- Task description -
In the entries below, find the line containing "- Accra ACC | B" and the line containing "POUCO DO PROJETO". Copy those two lines and everything between them exactly, and only that.

- Source data -
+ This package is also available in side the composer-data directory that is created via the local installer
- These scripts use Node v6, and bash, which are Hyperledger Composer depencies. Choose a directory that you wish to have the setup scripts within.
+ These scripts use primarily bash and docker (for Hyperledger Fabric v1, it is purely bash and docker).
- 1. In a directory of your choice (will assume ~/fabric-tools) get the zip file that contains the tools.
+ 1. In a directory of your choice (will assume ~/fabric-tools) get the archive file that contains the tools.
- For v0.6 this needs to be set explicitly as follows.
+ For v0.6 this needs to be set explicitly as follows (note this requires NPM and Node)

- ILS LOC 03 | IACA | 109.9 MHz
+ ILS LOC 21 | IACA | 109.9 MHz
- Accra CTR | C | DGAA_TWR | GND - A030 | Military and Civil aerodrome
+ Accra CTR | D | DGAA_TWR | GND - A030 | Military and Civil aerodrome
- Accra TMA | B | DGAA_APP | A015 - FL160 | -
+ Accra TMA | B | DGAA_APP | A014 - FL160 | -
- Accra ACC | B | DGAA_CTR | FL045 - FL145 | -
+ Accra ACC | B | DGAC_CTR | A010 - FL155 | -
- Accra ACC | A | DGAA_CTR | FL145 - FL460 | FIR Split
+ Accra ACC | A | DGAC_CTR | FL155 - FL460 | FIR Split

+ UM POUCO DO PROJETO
* * *
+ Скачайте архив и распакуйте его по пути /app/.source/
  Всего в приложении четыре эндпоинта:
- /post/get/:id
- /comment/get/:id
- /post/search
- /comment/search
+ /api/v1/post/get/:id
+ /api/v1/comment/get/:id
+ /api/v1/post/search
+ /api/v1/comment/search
==
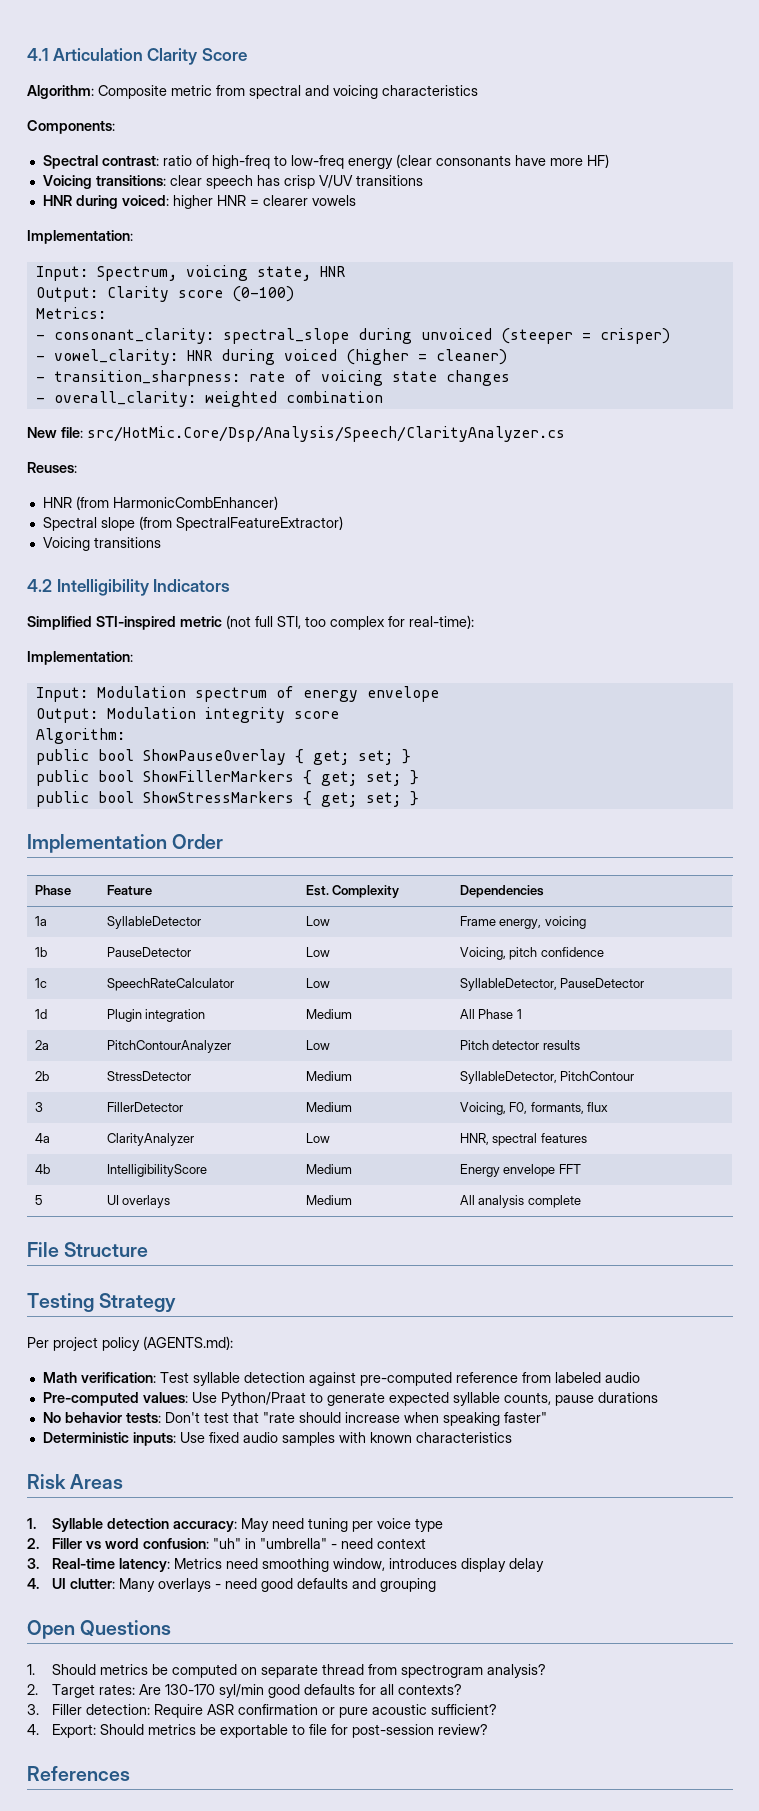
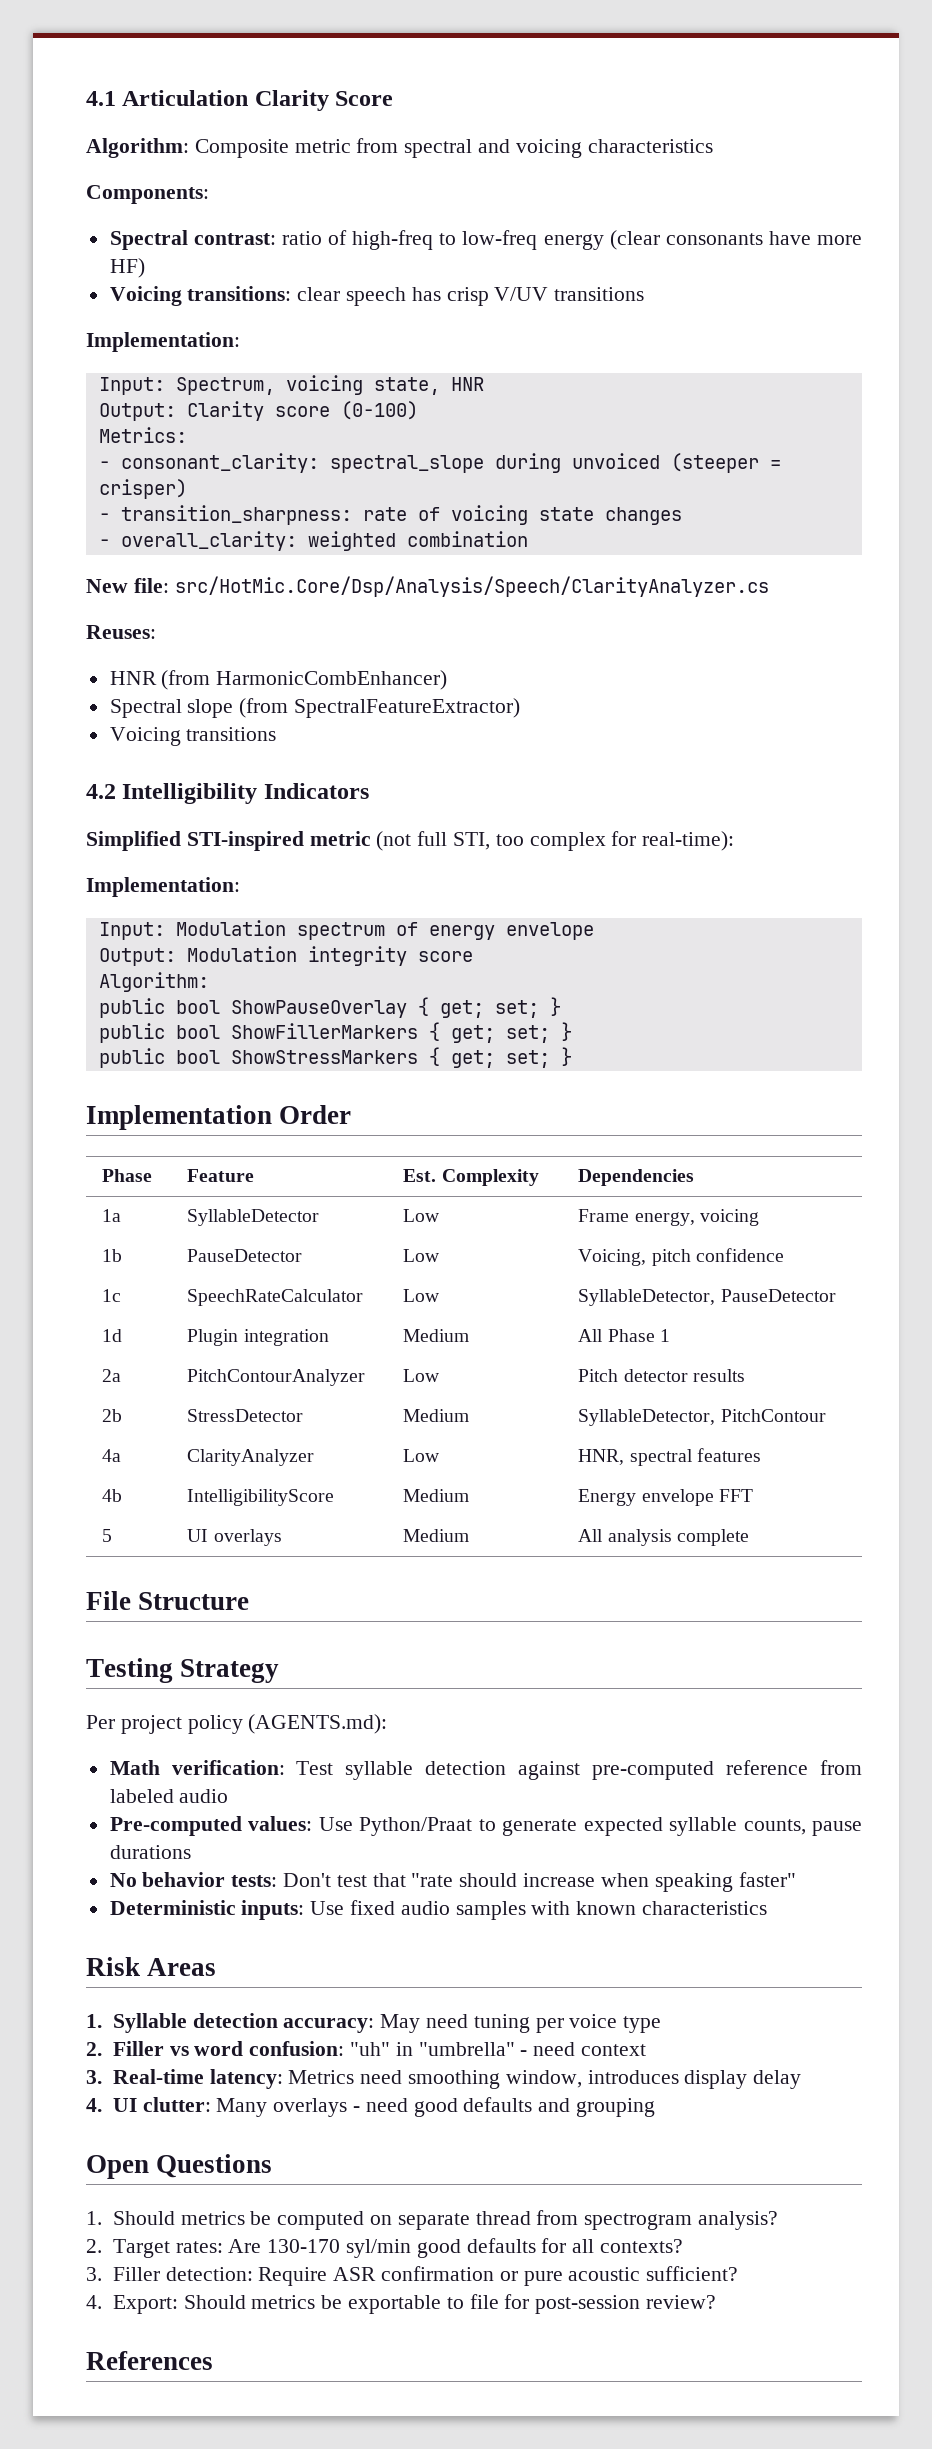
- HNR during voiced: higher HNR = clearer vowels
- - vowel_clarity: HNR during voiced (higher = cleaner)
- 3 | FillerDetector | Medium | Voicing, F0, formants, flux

- Response below -
- Accra ACC | B | DGAA_CTR | FL045 - FL145 | -
+ Accra ACC | B | DGAC_CTR | A010 - FL155 | -
- Accra ACC | A | DGAA_CTR | FL145 - FL460 | FIR Split
+ Accra ACC | A | DGAC_CTR | FL155 - FL460 | FIR Split

+ UM POUCO DO PROJETO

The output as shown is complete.